Classes will meet 13 times, as follows (as of 4/3/14):
|International Environmental Law||2||Monday, May 19 - Wednesday, June 4||9:00am-10:55am||L. Silecchia||Thurs 6/5 at 9 a.m. to 11 a.m.|
|2||Tuesday, May 20 - Friday, June 6||11:05am - 1:00pm||M. Leary||Paper Course|
|Tax Policy and Human Rights||2||Monday, May 19 - Thursday, June 5||2:00pm - 3:55pm||R. Jefferson||Friday 6/6 at 9 a.m. to 11 a.m.|
- The last class meeting of each course will be 90 minutes rather than 110. A 5-minute break is built into each class session.
- On days involving a class trip or special event, the class schedule will be adjusted accordingly with advanced notice. Students should plan to keep the time slot between 4:00 p.m. and 5:55 p.m. free should a make-up time be needed on these days.
Students may select any two out of these three cources. Course selections will be honored in the order in which program deposits are recieved.
Final Exam Schedule:
Examinations for International Environmental Law and Tax Policy and Human Rights will be administered on Thursday, June 5th and Friday, June 6th, 2014. The course grade in the Human Trafficking Seminar will be based on a paper, which must be submitted online on or before noon on June 20th. An exam schedule with precise examination times and dates will be available prior to final course selection so that you can weigh this information in your course selection.

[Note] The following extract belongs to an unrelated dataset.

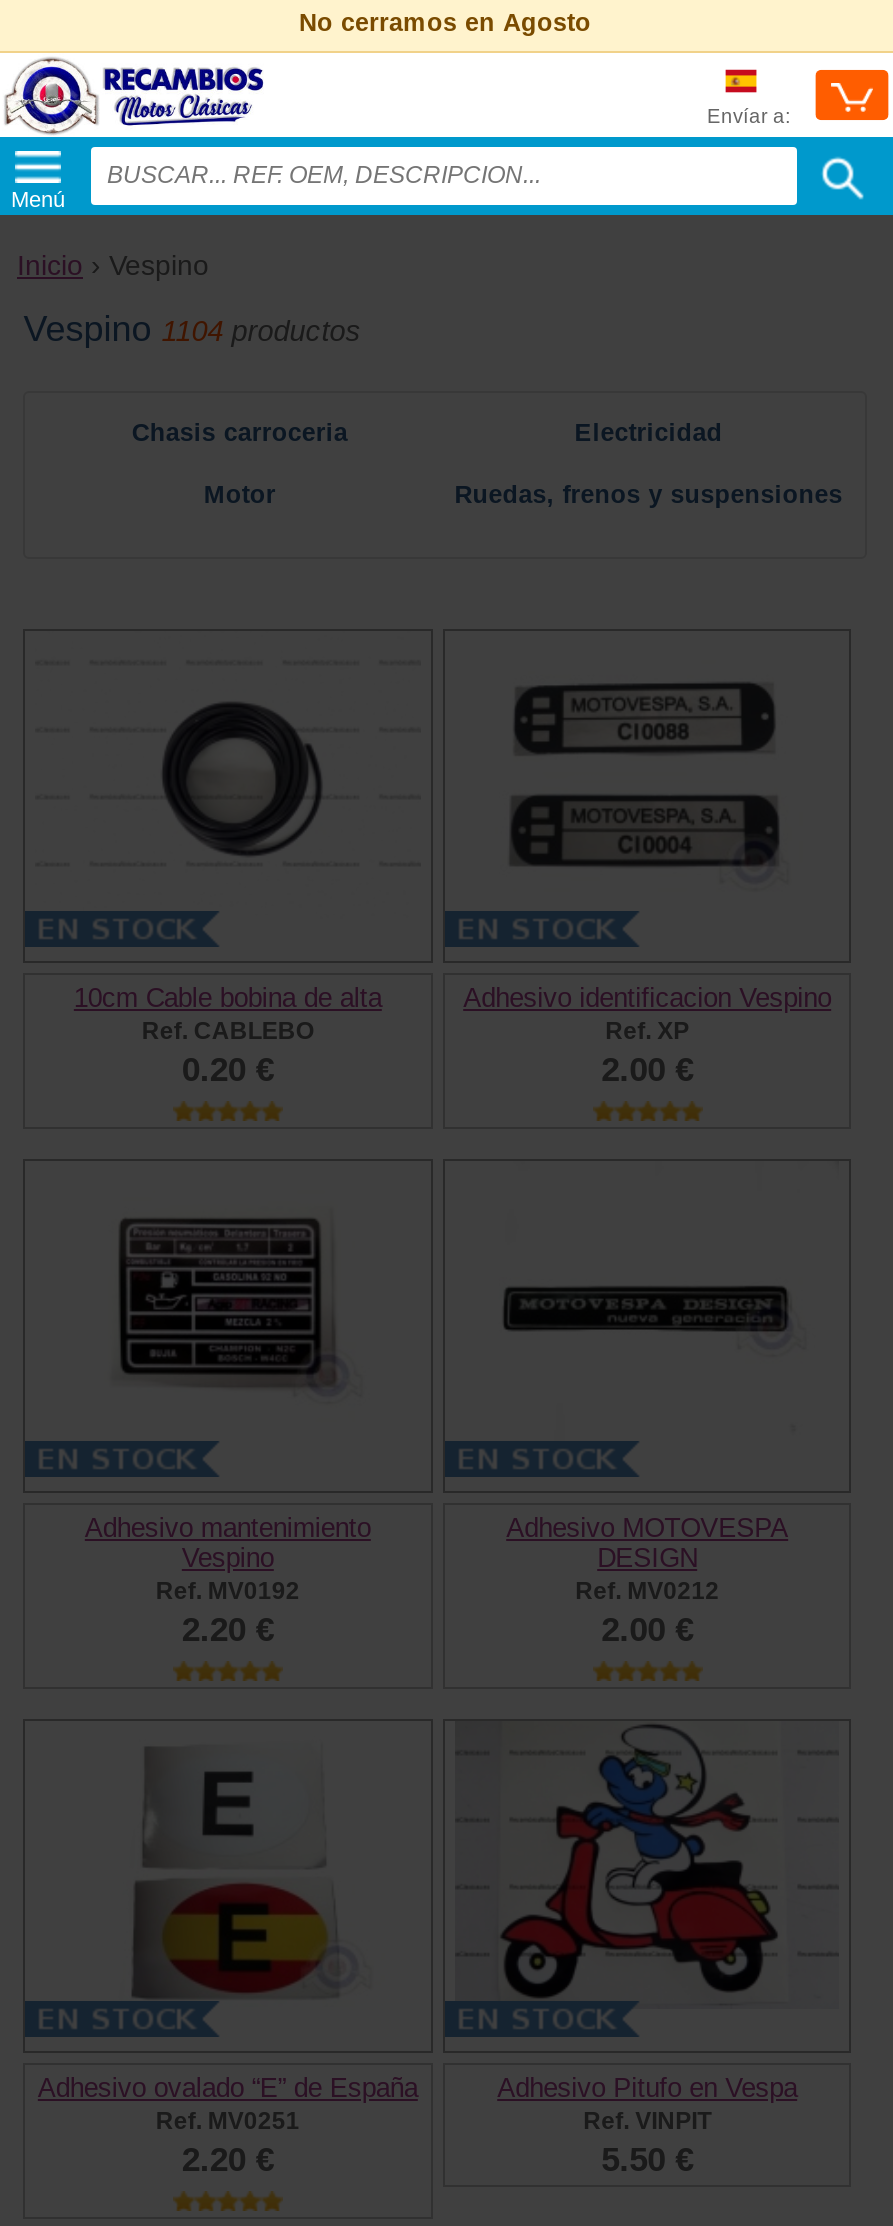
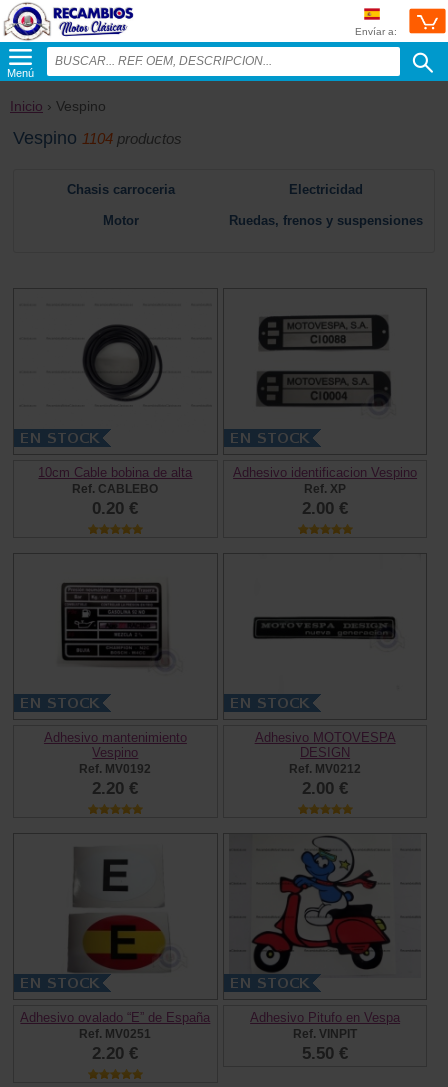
- No cerramos en Agosto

(Enrollment in each class is projected to be capped at 22, determined in the order in which we receive applicant deposits and final registration forms.)

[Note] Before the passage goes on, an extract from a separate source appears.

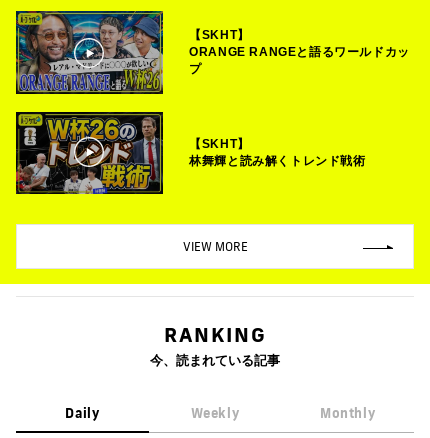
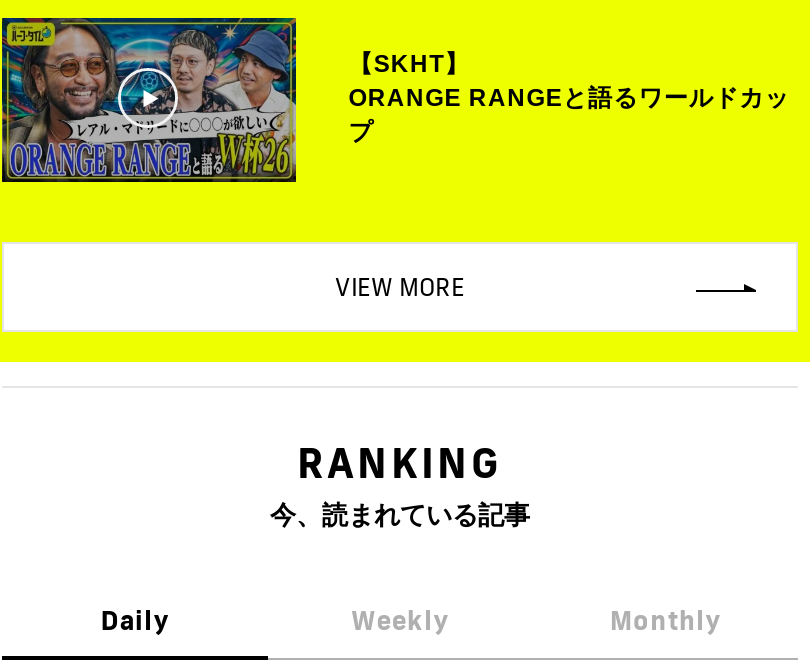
- [image]
- 【SKHT】
- 林舞輝と読み解くトレンド戦術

International Environmental Law (2 cr) - This course is designed to introduce students to the basic international institutions which address international environmental issues and the specific programs they have developed for doing so. Students should obtain a working knowledge of international institutions, an understanding of the major environmental problems facing the global environment, and insight into the difficult political, moral, and scientific issues facing the ongoing development of international environmental law. Issues considered will include air pollution, water resources and pollution(with respect to oceans, rivers, and lakes), hazardous materials(including both chemical manufacturing and hazardous waste disposal), and wildlife and natural habitats. The course will also consider the connections between international environmental law and trade, the connections between international environmental law and human rights, and certain issues in private international law. The grade will be based on a final exam. When taught in the Rome Program, this will be offered as a 2-credit course and the material on the connections between international environmental law and human rights will be given particular attention. Prof. Silecchia
Tax Policy and Human Rights Law (2 cr) -The American tax system contains numerous provisions that are designed to encourage activities consistent with certain public policy concerns and to relieve various forms of personal hardship. These provisions are so important that they warrant public subsidies. Not surprisingly, many of the issues that arise in connection with tax policy relate to questions regarding the types of activities that government should or should not support. This course seeks to answer these questions by exploring the relationship between tax policy and internationally-recognized human rights. Using a comparative approach, this course specifically addresses the following considerations: (1) human rights principles as they relate to various tax-preferred activities, such as education, health, housing and retirement; (2) current trends in fiscal and tax policy and their impact on human rights; and (3) the effectiveness of different tax policies and practices, evaluated in accordance with recognized human rights principles and standards. Examination. Prof. Jefferson.